When you find the line with "order number: 2022-5615 -> 2022-5010" among the records below, reproduce it and each line after it exactly, ending with the line with "total: 3018.12 -> 3153.16".
─── DATA EXTRACT ───
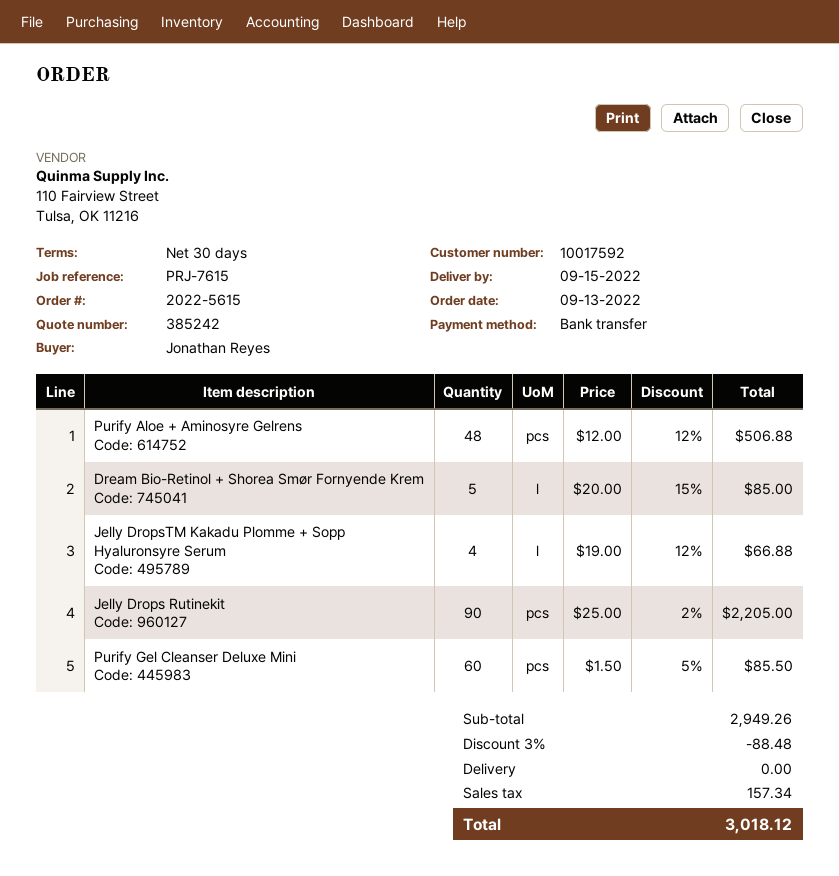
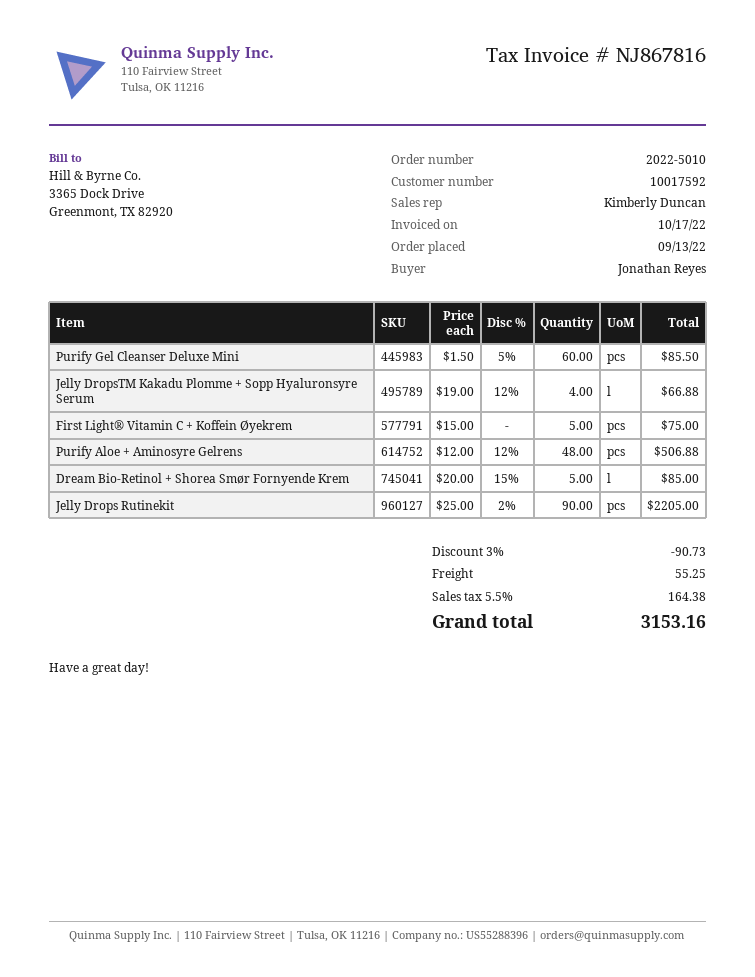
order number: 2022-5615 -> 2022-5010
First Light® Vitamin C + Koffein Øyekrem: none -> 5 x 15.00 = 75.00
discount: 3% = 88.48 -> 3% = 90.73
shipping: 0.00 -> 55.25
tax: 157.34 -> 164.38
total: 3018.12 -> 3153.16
───
─── DATA EXTRACT ───
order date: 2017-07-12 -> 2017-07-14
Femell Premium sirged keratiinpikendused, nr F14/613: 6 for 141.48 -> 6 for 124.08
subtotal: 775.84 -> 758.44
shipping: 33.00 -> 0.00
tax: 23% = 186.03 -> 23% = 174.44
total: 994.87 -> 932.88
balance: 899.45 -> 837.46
───
| EXERCISE SOLUTION |
order number: 2022-5615 -> 2022-5010
First Light® Vitamin C + Koffein Øyekrem: none -> 5 x 15.00 = 75.00
discount: 3% = 88.48 -> 3% = 90.73
shipping: 0.00 -> 55.25
tax: 157.34 -> 164.38
total: 3018.12 -> 3153.16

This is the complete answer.